This article was written by Mike Huber
Two months into the 1928 season, the National League had a tight race for the top spot. While the Cincinnati Reds held first place (28-16),1 four other teams were within striking distance. The third-place New York Giants (21-15) traveled to Brooklyn to take on the fourth-place Robins (22-17) at Ebbets Field. A week earlier, the Giants had split four games with the Robins (the games were also played in Brooklyn). This game was the first of a five-game series.2 For the visiting Giants, Fat Freddie Fitszsimmons was named for mound duty, making his sixth start of the season. The home team countered with Jesse Petty. These were the same two hurlers as in the last game of the previous series.

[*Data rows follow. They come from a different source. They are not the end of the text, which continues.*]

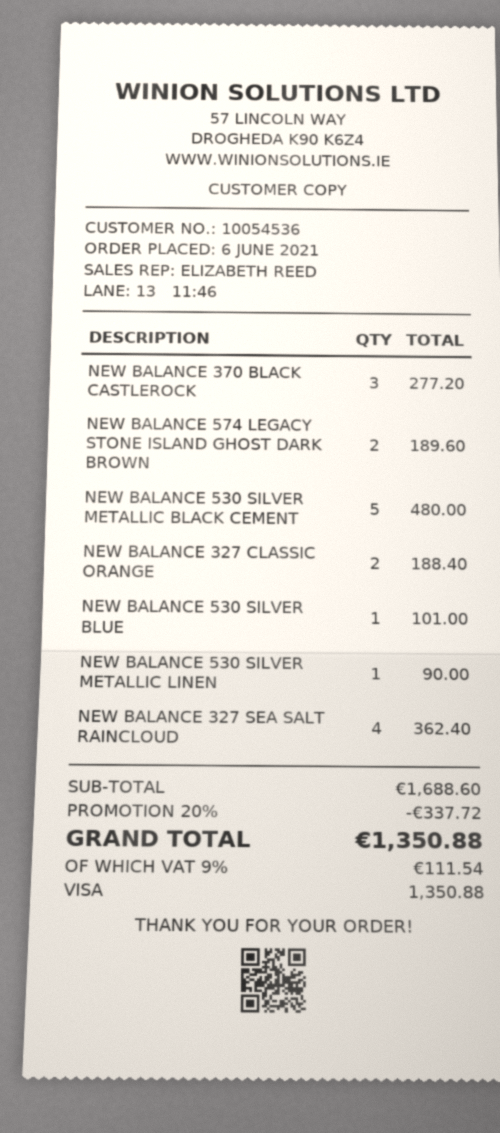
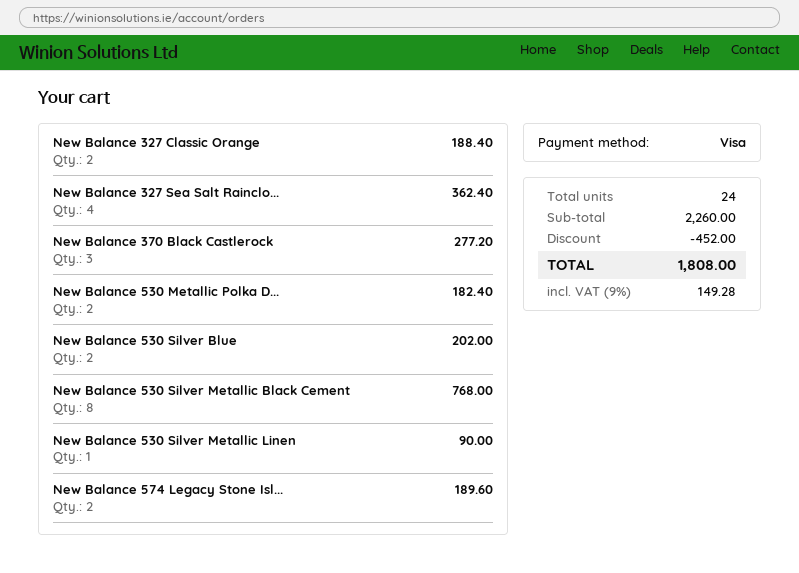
NEW BALANCE 530 SILVER METALLIC BLACK CEMENT: 5 for 480.00 -> 8 for 768.00
NEW BALANCE 530 SILVER BLUE: 1 for 101.00 -> 2 for 202.00
New Balance 530 Metallic Polka D...: none -> 2 for 182.40
subtotal: 1688.60 -> 2260.00
discount: 337.72 -> 452.00
tax: 9% = 111.54 -> 9% = 149.28
total: 1350.88 -> 1808.00

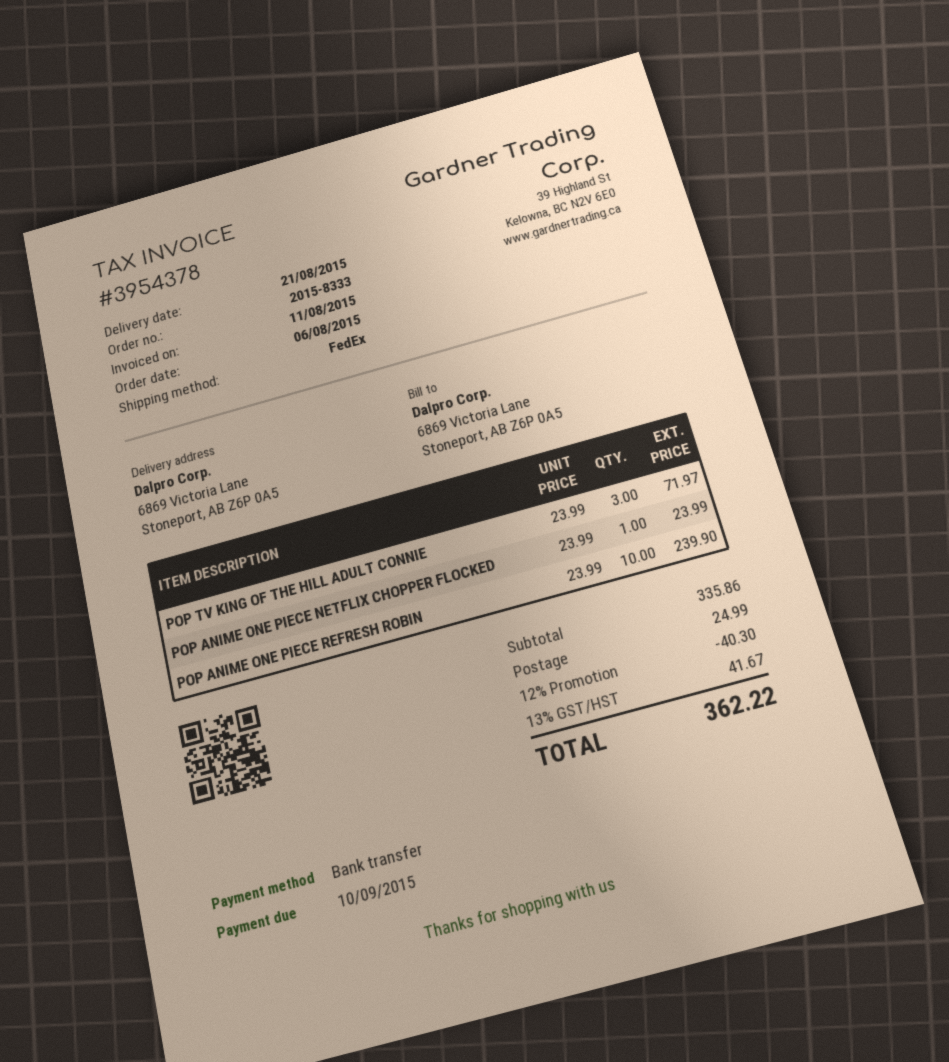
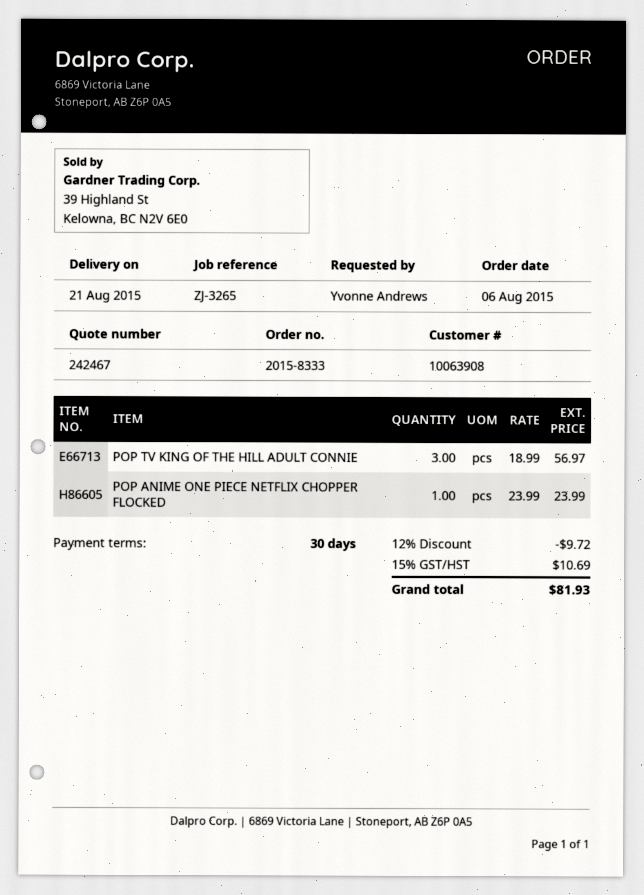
POP TV KING OF THE HILL ADULT CONNIE: 3 x 23.99 = 71.97 -> 3 x 18.99 = 56.97
POP ANIME ONE PIECE REFRESH ROBIN: 10 x 23.99 = 239.90 -> none
discount: 12% = 40.30 -> 12% = 9.72
shipping: 24.99 -> none
tax: 13% = 41.67 -> 15% = 10.69
total: 362.22 -> 81.93

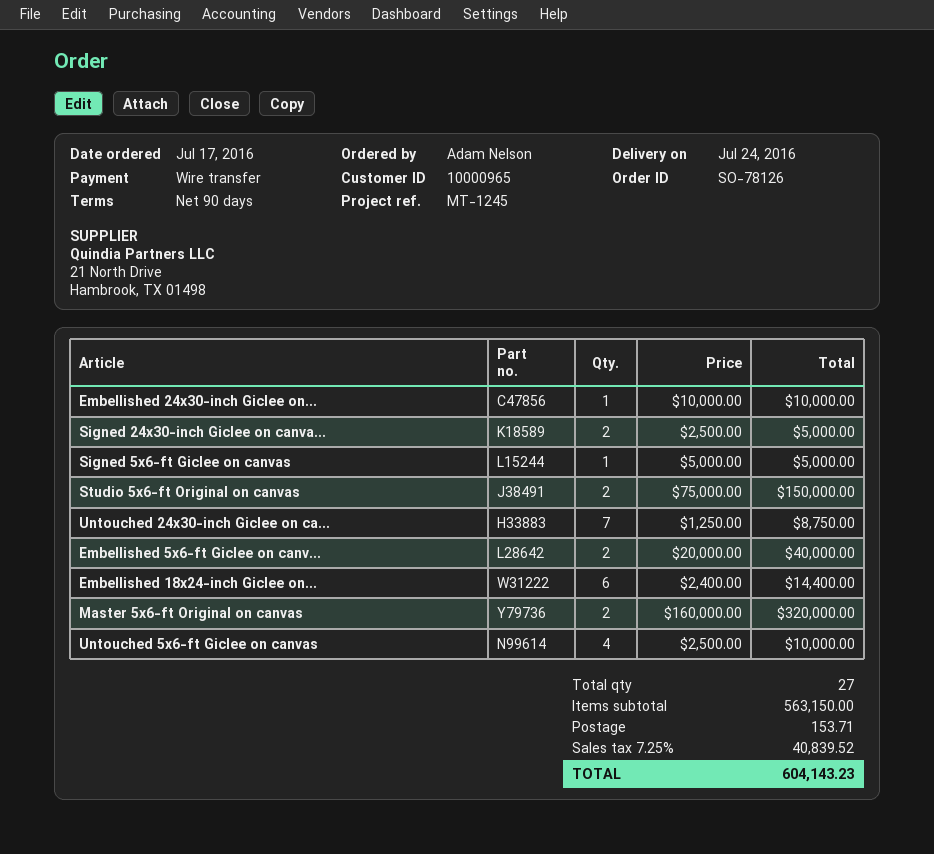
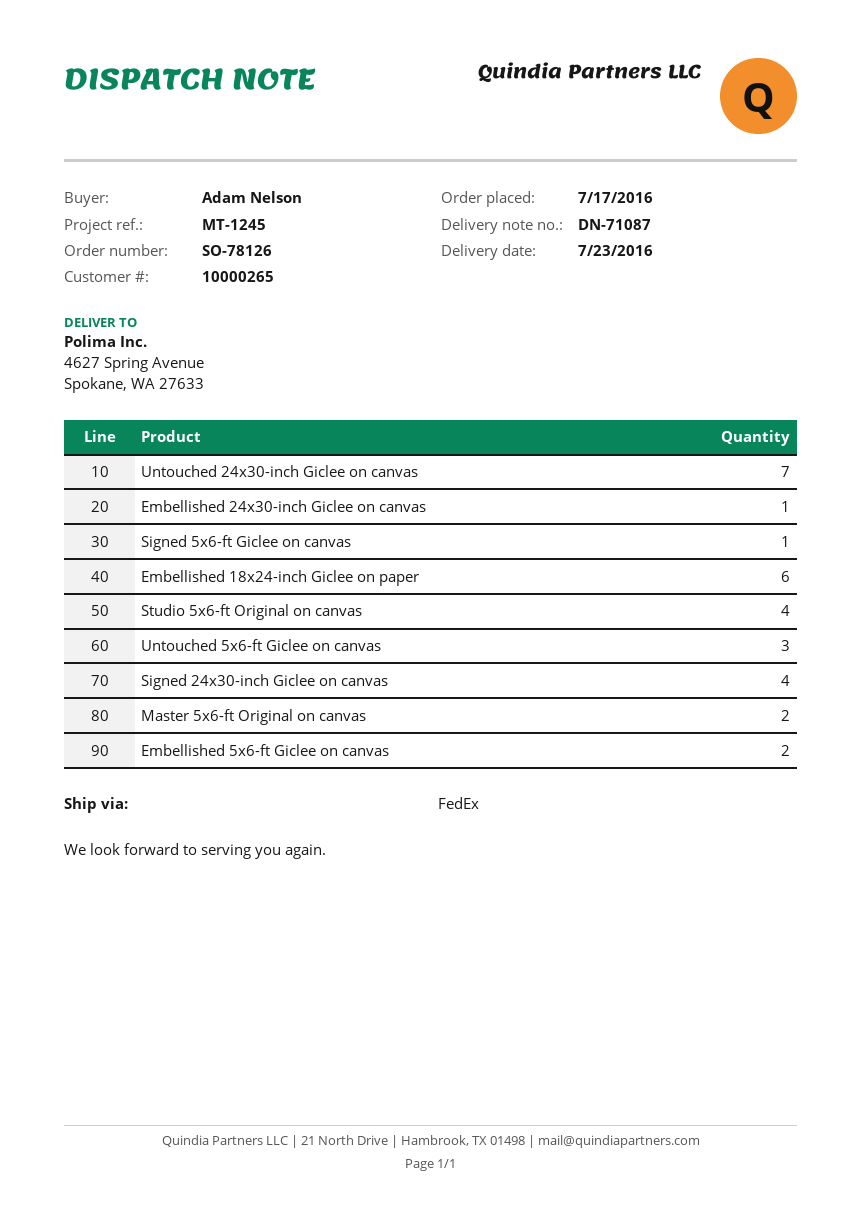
delivery date: 2016-07-24 -> 2016-07-23
customer number: 10000965 -> 10000265
Signed 24x30-inch Giclee on canva...: 2 -> 4
Studio 5x6-ft Original on canvas: 2 -> 4
Untouched 5x6-ft Giclee on canvas: 4 -> 3

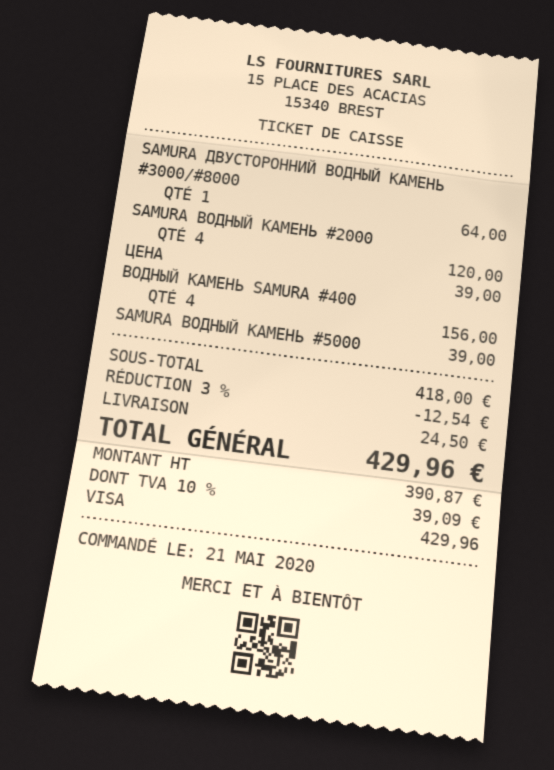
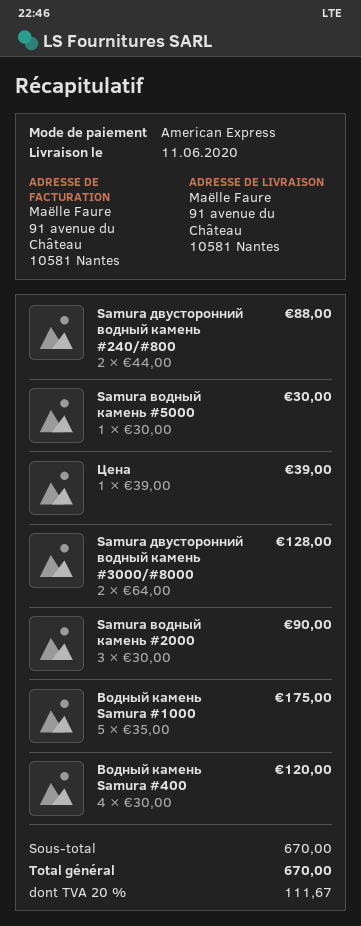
payment method: Visa -> American Express
SAMURA ДВУСТОРОННИЙ ВОДНЫЙ КАМЕНЬ #3000/#8000: 1 for 64.00 -> 2 for 128.00
SAMURA ВОДНЫЙ КАМЕНЬ #2000: 4 for 120.00 -> 3 for 90.00
ВОДНЫЙ КАМЕНЬ SAMURA #400: 4 for 156.00 -> 4 for 120.00
SAMURA ВОДНЫЙ КАМЕНЬ #5000: 1 for 39.00 -> 1 for 30.00
Samura двусторонний водный камень #240/#800: none -> 2 for 88.00
Водный камень Samura #1000: none -> 5 for 175.00
subtotal: 418.00 -> 670.00
discount: 3% = 12.54 -> none
shipping: 24.50 -> none
tax: 10% = 39.09 -> 20% = 111.67
total: 429.96 -> 670.00

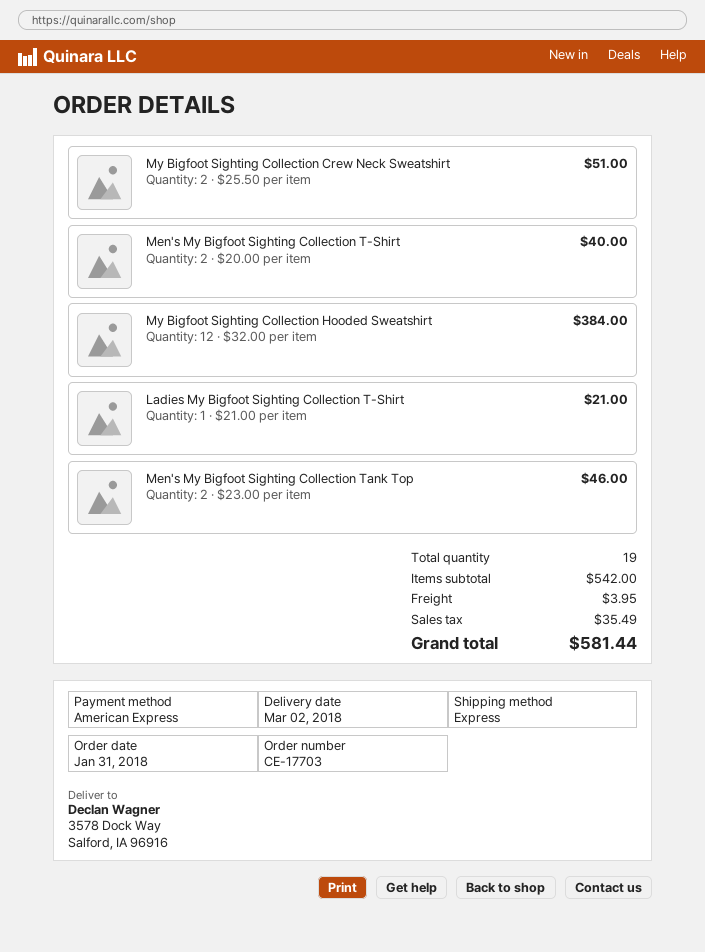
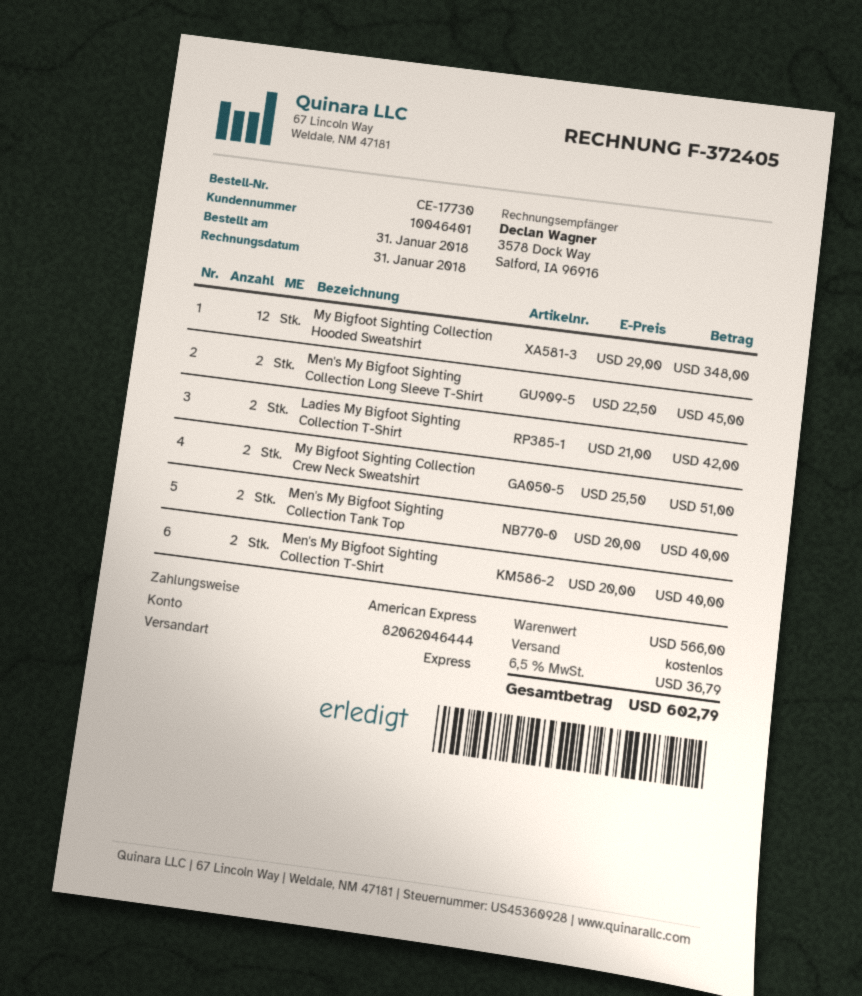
order number: CE-17703 -> CE-17730
My Bigfoot Sighting Collection Hooded Sweatshirt: 12 x 32.00 = 384.00 -> 12 x 29.00 = 348.00
Ladies My Bigfoot Sighting Collection T-Shirt: 1 x 21.00 = 21.00 -> 2 x 21.00 = 42.00
Men's My Bigfoot Sighting Collection Tank Top: 2 x 23.00 = 46.00 -> 2 x 20.00 = 40.00
Men's My Bigfoot Sighting Collection Long Sleeve T-Shirt: none -> 2 x 22.50 = 45.00
subtotal: 542.00 -> 566.00
shipping: 3.95 -> 0.00
tax: 35.49 -> 36.79
total: 581.44 -> 602.79

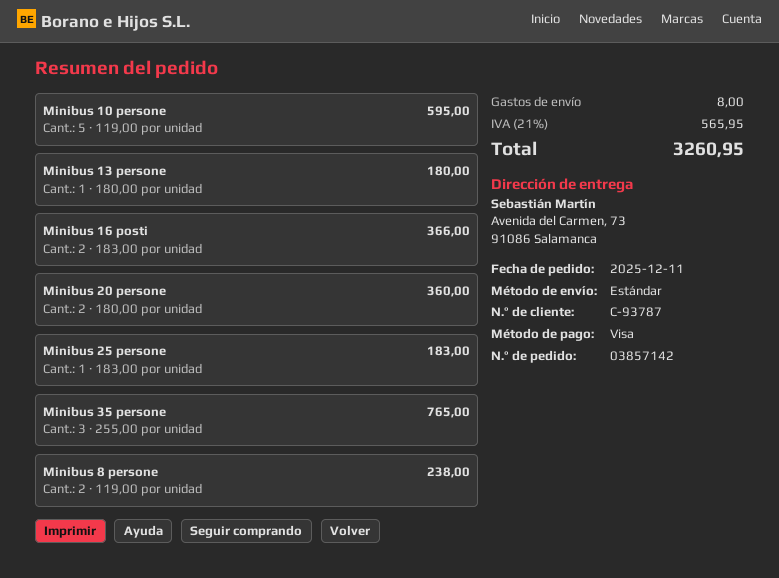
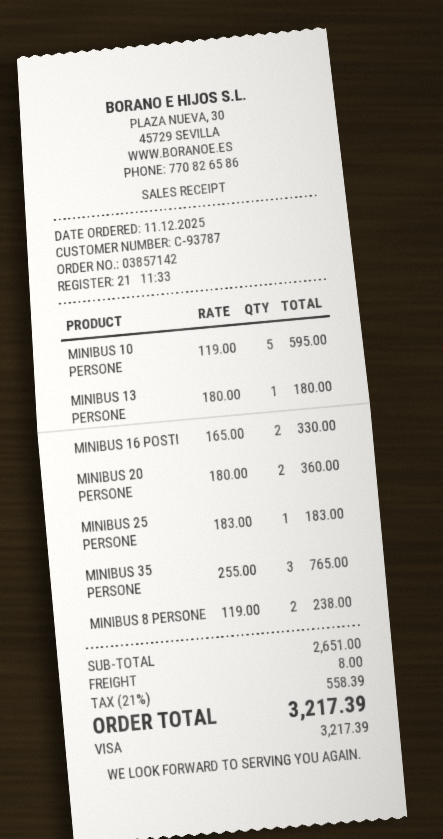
Minibus 16 posti: 2 x 183.00 = 366.00 -> 2 x 165.00 = 330.00
tax: 21% = 565.95 -> 21% = 558.39
total: 3260.95 -> 3217.39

In that May 24 match-up with New York, Petty had tamed the Giants’ bats, allowing just three hits in a complete-game 3-0 victory. Fitzsimmons also pitched a complete game, allowing six hits. Two of the Brooklyn runs were unearned. However, on this occasion, Petty “took an unmerciful pasting”3 from the Giants. The Daily News’ Sam Schnitzer wrote, “It was truly a sad afternoon for some 10,000 Brooklyn folk.”4 He added, “[T]he Polo Grounders reared up at Ebbets Field and socked the employees of [Dodgers manager] Wilbert Robinson 12 to 5.”5
Giants first baseman Bill Terry played a major role in the game, hitting for the cycle. Coming into this contest, though, Terry was in a slump, batting .264, with only two hits and one RBI in his last 28 at-bats.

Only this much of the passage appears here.